## WHAT IS REQUIRED
Make an exact copy of all the data, pictures excluded.

## EXTRACTED MATERIAL

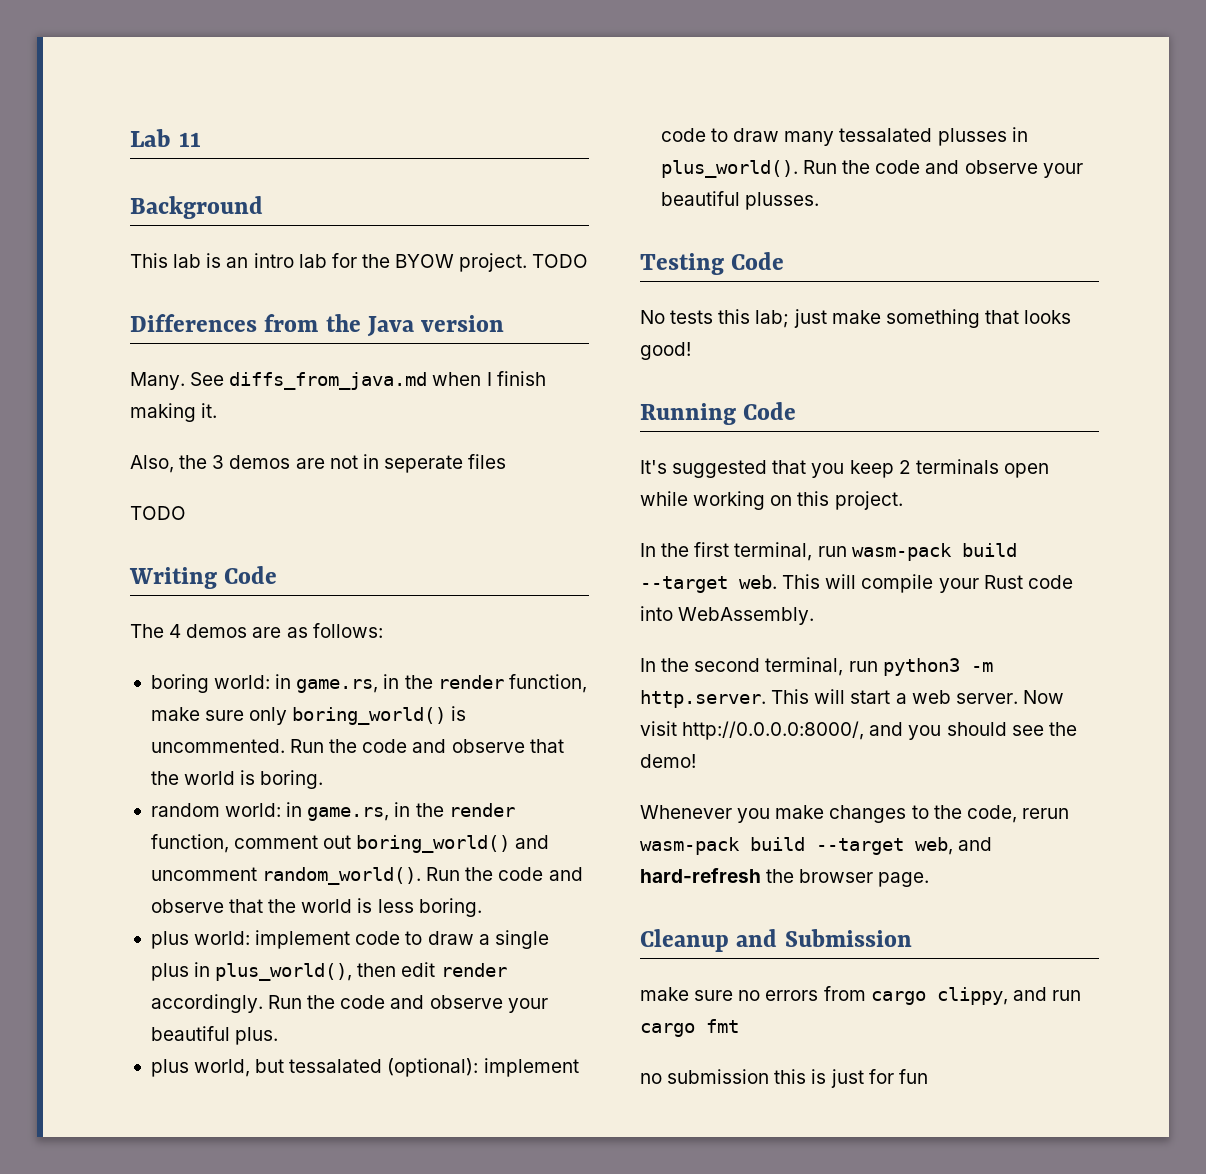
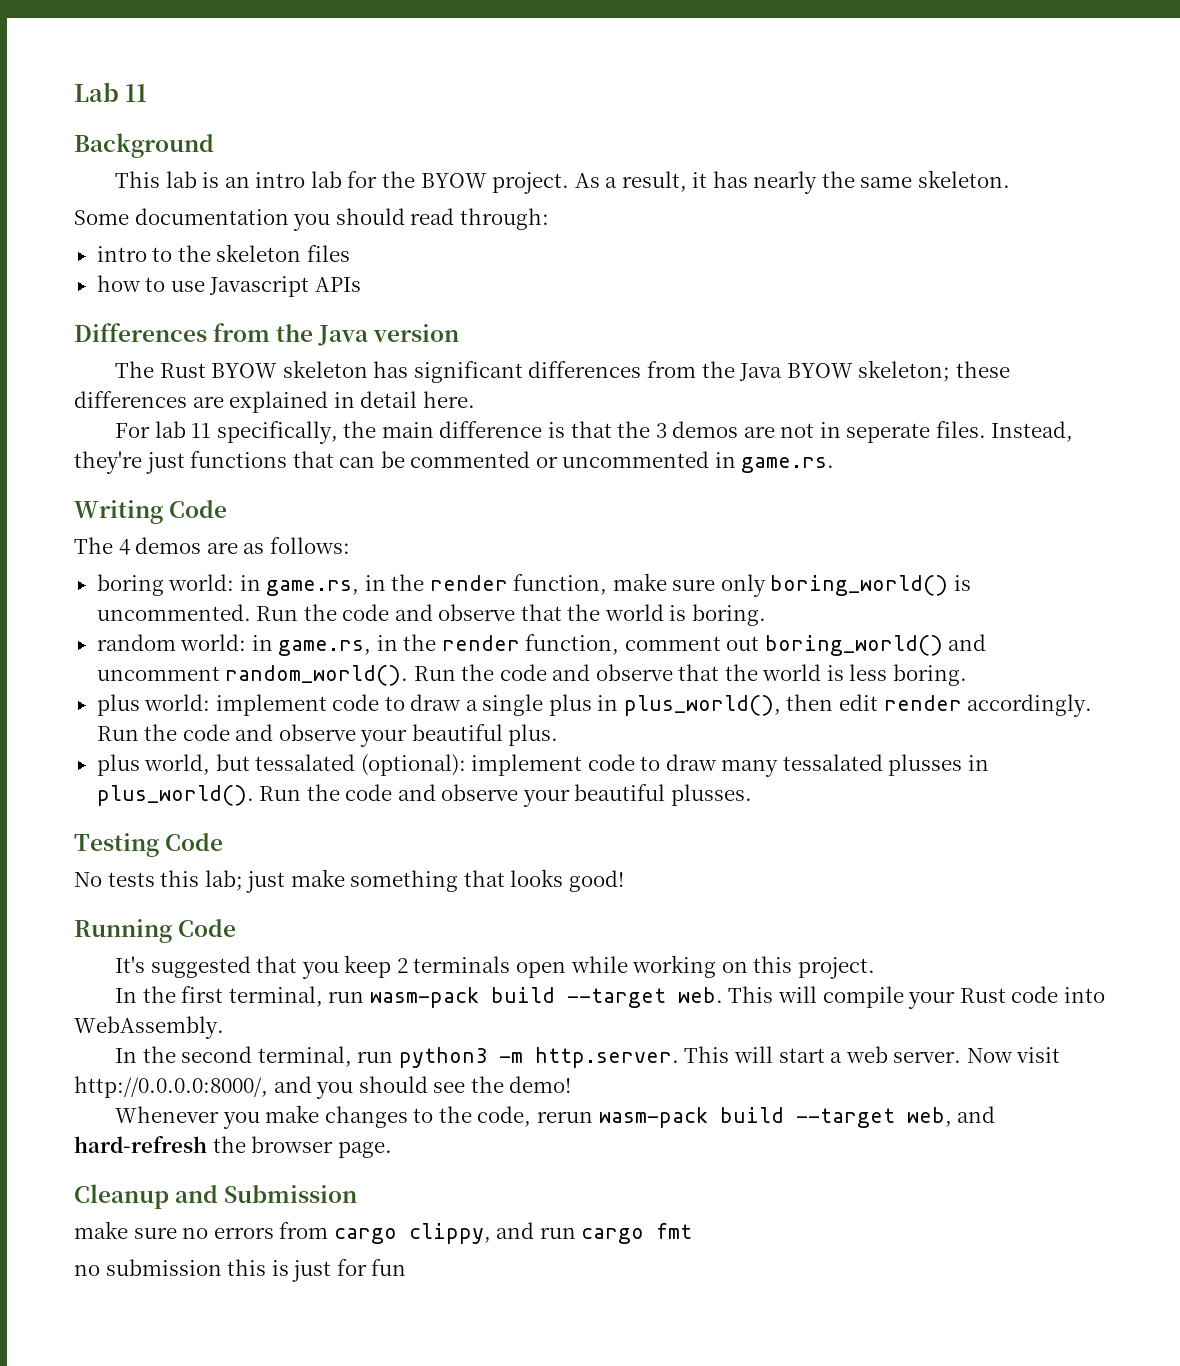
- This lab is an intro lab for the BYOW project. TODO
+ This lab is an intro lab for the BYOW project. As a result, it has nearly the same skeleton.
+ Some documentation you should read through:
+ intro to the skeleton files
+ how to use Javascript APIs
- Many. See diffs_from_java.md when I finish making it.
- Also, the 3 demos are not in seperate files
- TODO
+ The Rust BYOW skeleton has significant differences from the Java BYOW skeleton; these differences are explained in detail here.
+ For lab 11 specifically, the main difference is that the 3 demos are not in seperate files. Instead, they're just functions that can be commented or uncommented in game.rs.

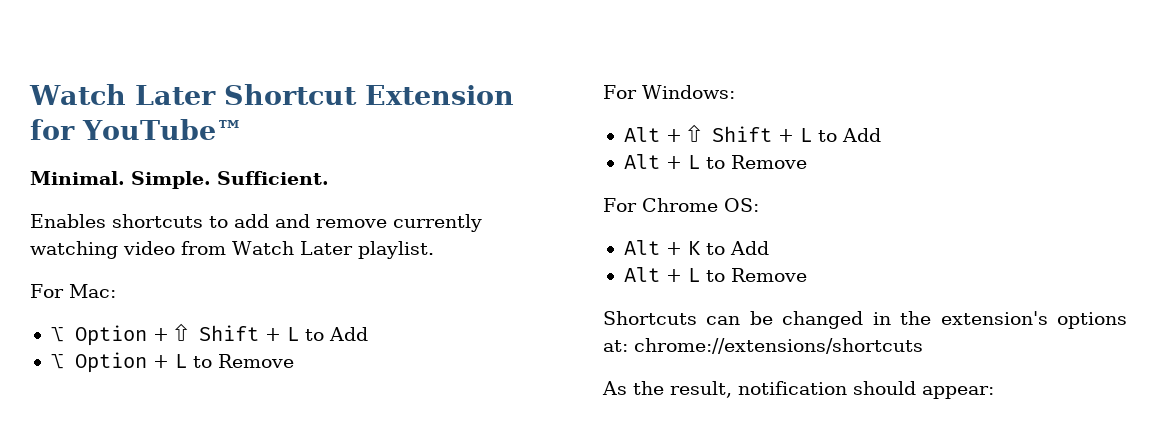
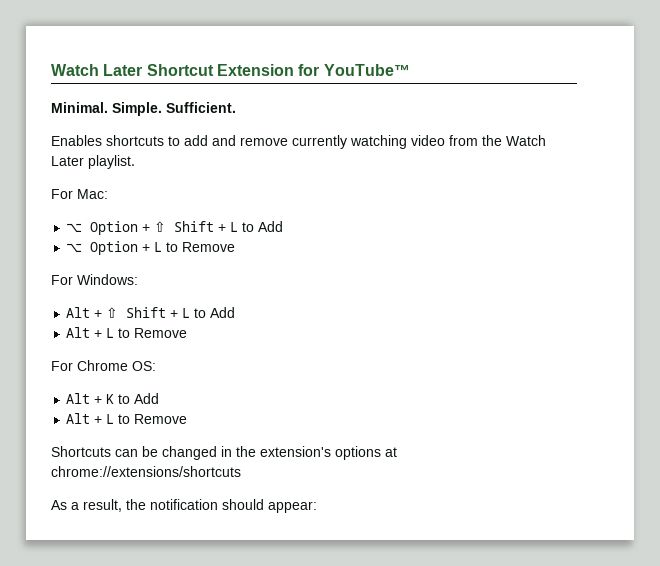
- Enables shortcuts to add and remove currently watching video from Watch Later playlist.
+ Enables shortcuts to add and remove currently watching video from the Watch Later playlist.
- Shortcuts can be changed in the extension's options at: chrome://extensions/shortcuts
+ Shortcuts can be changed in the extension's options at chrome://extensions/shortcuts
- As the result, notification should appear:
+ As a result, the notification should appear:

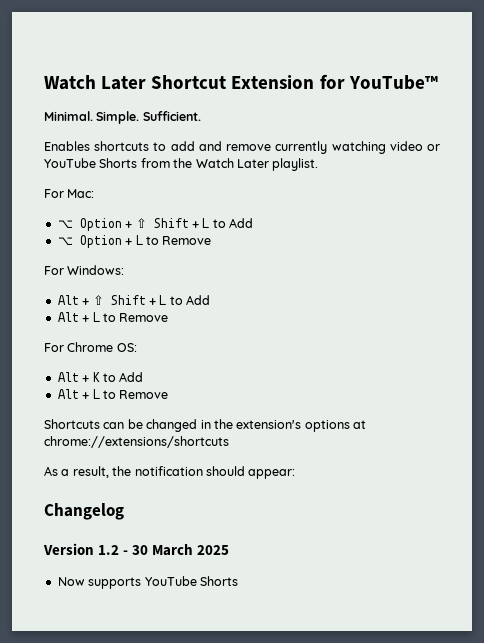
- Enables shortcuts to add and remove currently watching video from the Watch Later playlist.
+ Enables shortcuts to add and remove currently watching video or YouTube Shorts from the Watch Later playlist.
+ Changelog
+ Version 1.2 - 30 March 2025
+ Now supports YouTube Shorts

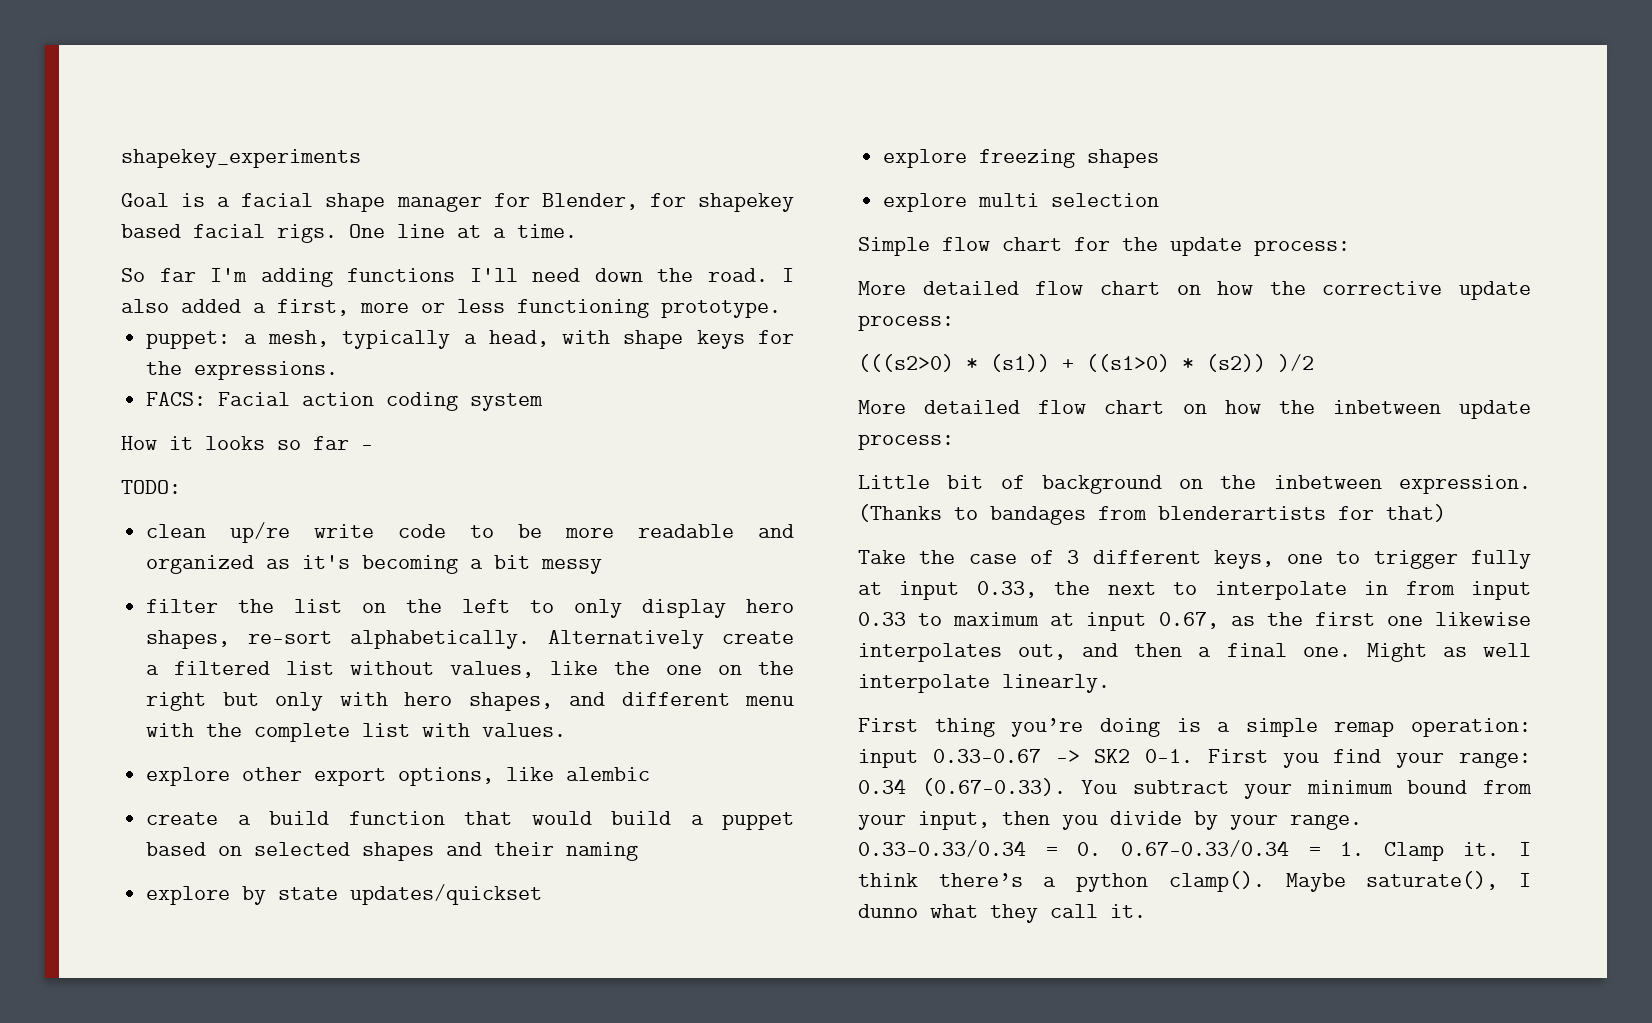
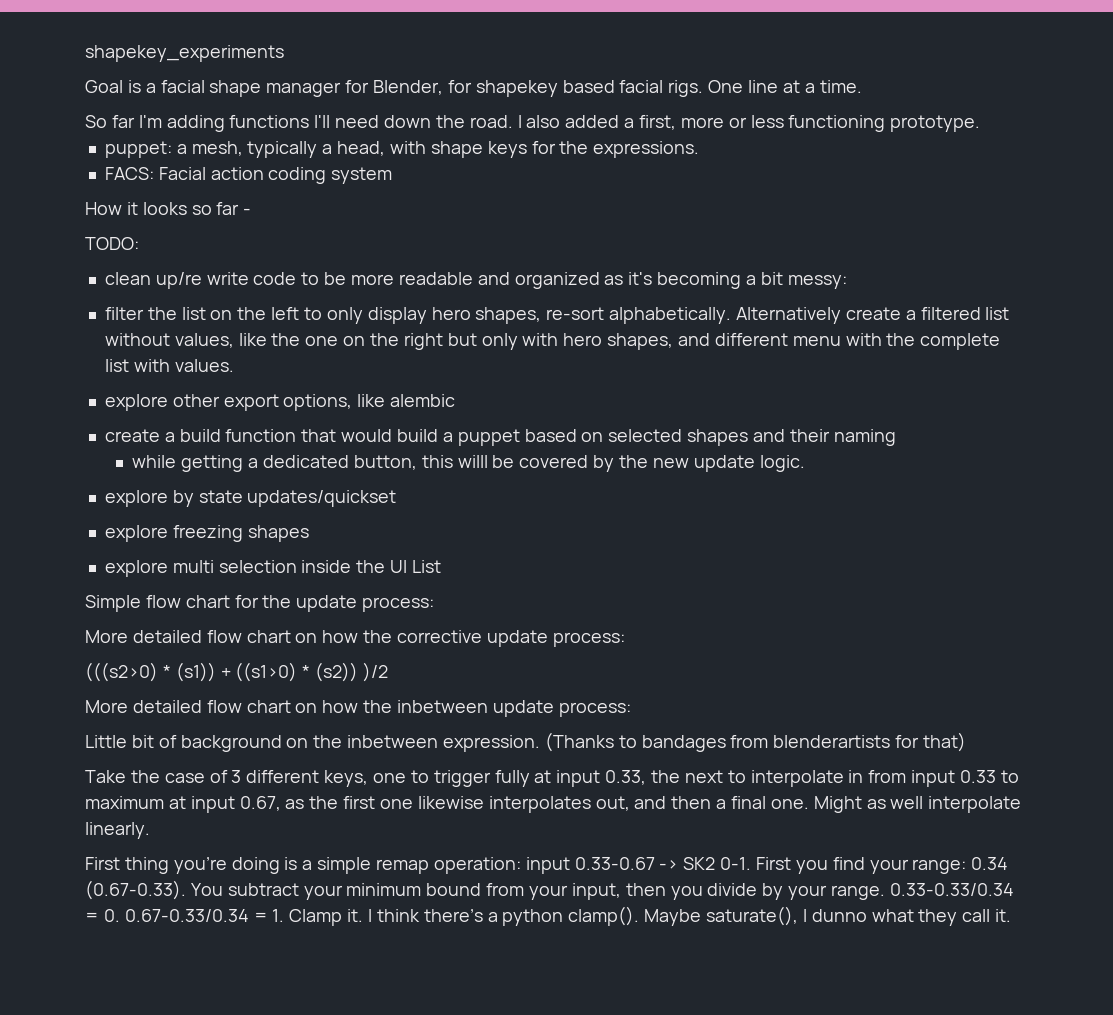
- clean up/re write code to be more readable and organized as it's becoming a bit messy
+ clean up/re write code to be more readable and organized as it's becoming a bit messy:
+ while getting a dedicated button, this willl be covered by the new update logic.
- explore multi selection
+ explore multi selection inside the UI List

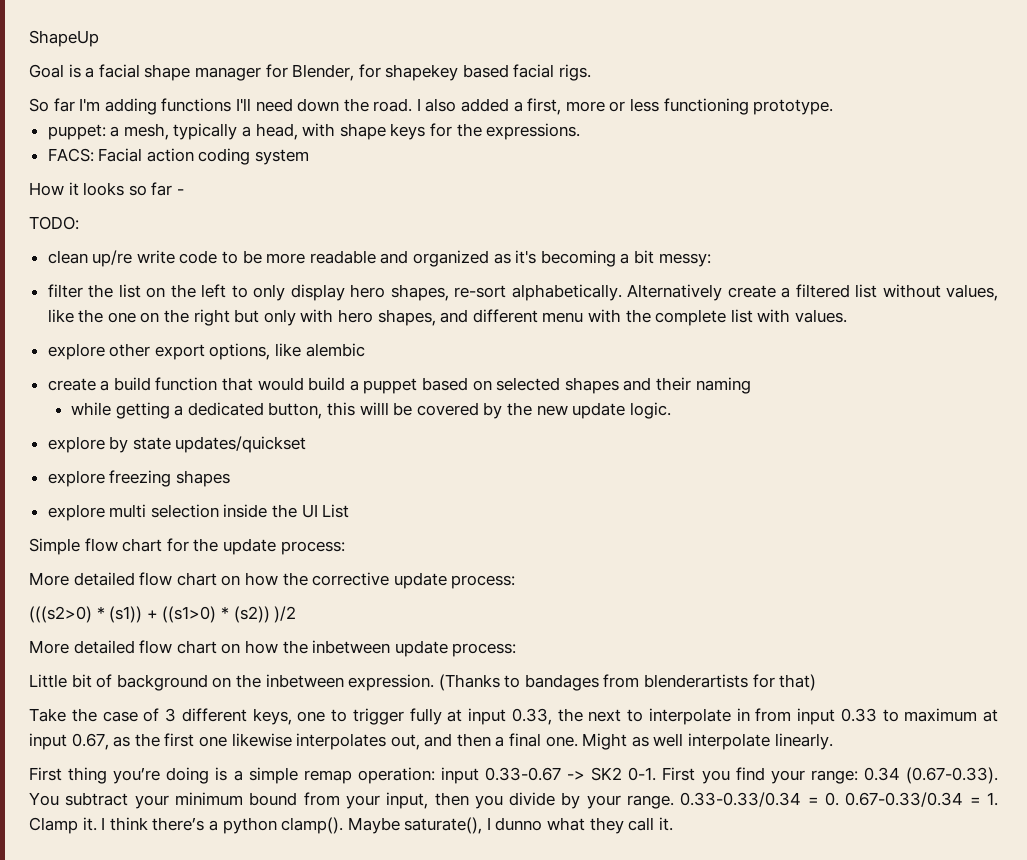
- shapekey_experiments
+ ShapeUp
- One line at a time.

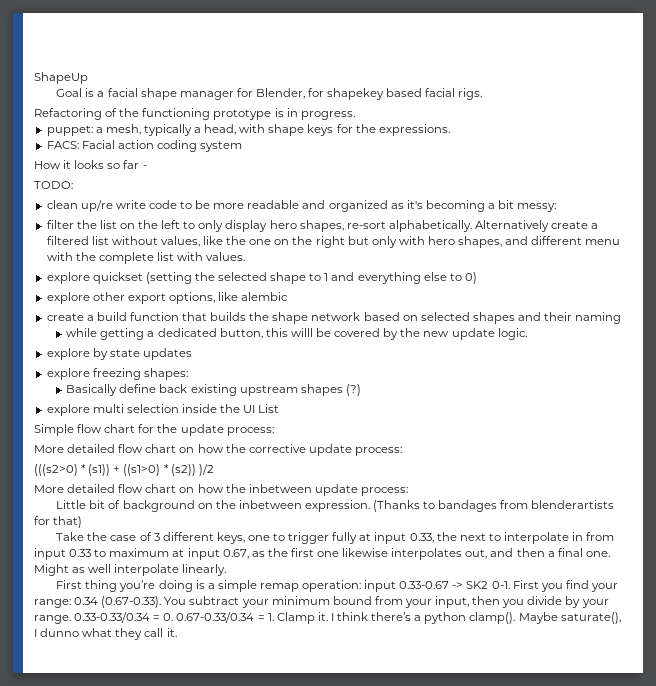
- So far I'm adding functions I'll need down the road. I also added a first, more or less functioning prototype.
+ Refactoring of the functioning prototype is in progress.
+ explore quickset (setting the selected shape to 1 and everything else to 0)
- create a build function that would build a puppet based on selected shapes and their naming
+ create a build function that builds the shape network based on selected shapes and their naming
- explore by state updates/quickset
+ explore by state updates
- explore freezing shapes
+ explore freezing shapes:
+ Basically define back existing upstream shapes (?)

## ANSWER BOX
- This lab is an intro lab for the BYOW project. TODO
+ This lab is an intro lab for the BYOW project. As a result, it has nearly the same skeleton.
+ Some documentation you should read through:
+ intro to the skeleton files
+ how to use Javascript APIs
- Many. See diffs_from_java.md when I finish making it.
- Also, the 3 demos are not in seperate files
- TODO
+ The Rust BYOW skeleton has significant differences from the Java BYOW skeleton; these differences are explained in detail here.
+ For lab 11 specifically, the main difference is that the 3 demos are not in seperate files. Instead, they're just functions that can be commented or uncommented in game.rs.

- Enables shortcuts to add and remove currently watching video from Watch Later playlist.
+ Enables shortcuts to add and remove currently watching video from the Watch Later playlist.
- Shortcuts can be changed in the extension's options at: chrome://extensions/shortcuts
+ Shortcuts can be changed in the extension's options at chrome://extensions/shortcuts
- As the result, notification should appear:
+ As a result, the notification should appear:

- Enables shortcuts to add and remove currently watching video from the Watch Later playlist.
+ Enables shortcuts to add and remove currently watching video or YouTube Shorts from the Watch Later playlist.
+ Changelog
+ Version 1.2 - 30 March 2025
+ Now supports YouTube Shorts

- clean up/re write code to be more readable and organized as it's becoming a bit messy
+ clean up/re write code to be more readable and organized as it's becoming a bit messy:
+ while getting a dedicated button, this willl be covered by the new update logic.
- explore multi selection
+ explore multi selection inside the UI List

- shapekey_experiments
+ ShapeUp
- One line at a time.

- So far I'm adding functions I'll need down the road. I also added a first, more or less functioning prototype.
+ Refactoring of the functioning prototype is in progress.
+ explore quickset (setting the selected shape to 1 and everything else to 0)
- create a build function that would build a puppet based on selected shapes and their naming
+ create a build function that builds the shape network based on selected shapes and their naming
- explore by state updates/quickset
+ explore by state updates
- explore freezing shapes
+ explore freezing shapes:
+ Basically define back existing upstream shapes (?)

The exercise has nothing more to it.